• To do
Your answer should be the number of lines in the listing that hold the string "razeen", with no other words.

(Beginning of Materials provided)

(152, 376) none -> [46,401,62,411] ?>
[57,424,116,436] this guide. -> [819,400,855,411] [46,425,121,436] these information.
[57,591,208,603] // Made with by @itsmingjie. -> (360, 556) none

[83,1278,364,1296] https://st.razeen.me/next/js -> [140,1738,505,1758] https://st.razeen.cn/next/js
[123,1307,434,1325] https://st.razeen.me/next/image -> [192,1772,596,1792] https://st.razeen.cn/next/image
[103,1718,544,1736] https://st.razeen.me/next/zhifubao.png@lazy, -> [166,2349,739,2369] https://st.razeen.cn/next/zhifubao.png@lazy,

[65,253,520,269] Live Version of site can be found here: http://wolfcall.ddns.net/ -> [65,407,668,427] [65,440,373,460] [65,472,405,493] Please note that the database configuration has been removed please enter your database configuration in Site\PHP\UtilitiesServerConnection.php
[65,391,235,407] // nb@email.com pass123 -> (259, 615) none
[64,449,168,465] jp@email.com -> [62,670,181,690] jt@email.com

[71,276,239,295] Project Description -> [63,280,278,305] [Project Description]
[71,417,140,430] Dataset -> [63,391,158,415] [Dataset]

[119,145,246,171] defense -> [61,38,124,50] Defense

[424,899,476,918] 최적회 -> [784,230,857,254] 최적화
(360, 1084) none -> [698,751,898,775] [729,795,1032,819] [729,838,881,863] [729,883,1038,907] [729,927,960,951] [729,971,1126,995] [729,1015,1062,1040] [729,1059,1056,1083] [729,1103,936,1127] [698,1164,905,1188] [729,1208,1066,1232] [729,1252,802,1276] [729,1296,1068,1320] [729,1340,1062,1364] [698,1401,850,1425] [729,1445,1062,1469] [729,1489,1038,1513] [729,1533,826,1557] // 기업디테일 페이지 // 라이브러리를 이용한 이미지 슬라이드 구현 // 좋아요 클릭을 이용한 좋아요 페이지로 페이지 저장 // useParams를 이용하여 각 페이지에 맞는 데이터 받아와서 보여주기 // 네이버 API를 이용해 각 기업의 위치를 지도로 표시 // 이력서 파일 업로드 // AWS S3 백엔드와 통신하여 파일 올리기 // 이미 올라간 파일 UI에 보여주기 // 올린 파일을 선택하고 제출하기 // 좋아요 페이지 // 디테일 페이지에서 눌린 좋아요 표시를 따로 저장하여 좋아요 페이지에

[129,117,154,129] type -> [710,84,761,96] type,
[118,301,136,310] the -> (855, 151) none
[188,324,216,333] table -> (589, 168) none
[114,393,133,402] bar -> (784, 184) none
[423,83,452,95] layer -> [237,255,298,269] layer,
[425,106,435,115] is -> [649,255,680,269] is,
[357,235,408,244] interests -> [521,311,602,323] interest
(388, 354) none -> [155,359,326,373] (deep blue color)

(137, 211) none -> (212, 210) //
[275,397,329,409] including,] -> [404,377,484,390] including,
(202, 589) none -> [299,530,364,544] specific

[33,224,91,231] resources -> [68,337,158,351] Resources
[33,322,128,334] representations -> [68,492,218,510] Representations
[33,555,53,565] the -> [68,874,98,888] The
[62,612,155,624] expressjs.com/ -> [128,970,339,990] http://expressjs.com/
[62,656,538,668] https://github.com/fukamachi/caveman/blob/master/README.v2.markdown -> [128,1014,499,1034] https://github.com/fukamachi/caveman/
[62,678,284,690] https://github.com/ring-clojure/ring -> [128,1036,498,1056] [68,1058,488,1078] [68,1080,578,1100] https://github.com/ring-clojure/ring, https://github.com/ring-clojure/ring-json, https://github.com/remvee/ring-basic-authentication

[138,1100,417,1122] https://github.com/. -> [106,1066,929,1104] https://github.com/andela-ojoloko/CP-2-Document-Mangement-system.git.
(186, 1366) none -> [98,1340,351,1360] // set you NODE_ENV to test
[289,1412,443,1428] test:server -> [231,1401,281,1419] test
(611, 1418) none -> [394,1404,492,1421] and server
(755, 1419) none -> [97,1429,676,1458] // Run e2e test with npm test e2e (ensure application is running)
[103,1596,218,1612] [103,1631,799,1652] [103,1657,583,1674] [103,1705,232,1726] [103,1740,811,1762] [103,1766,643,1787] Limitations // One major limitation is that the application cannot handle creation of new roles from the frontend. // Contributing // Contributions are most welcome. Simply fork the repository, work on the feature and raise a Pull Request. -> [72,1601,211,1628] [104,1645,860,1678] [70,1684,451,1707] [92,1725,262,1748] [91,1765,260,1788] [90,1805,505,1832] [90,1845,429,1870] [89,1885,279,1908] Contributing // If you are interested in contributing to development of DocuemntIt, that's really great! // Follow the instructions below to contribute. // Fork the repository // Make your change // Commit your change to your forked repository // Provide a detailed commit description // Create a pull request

(End of Materials provided)

• Exercise result
3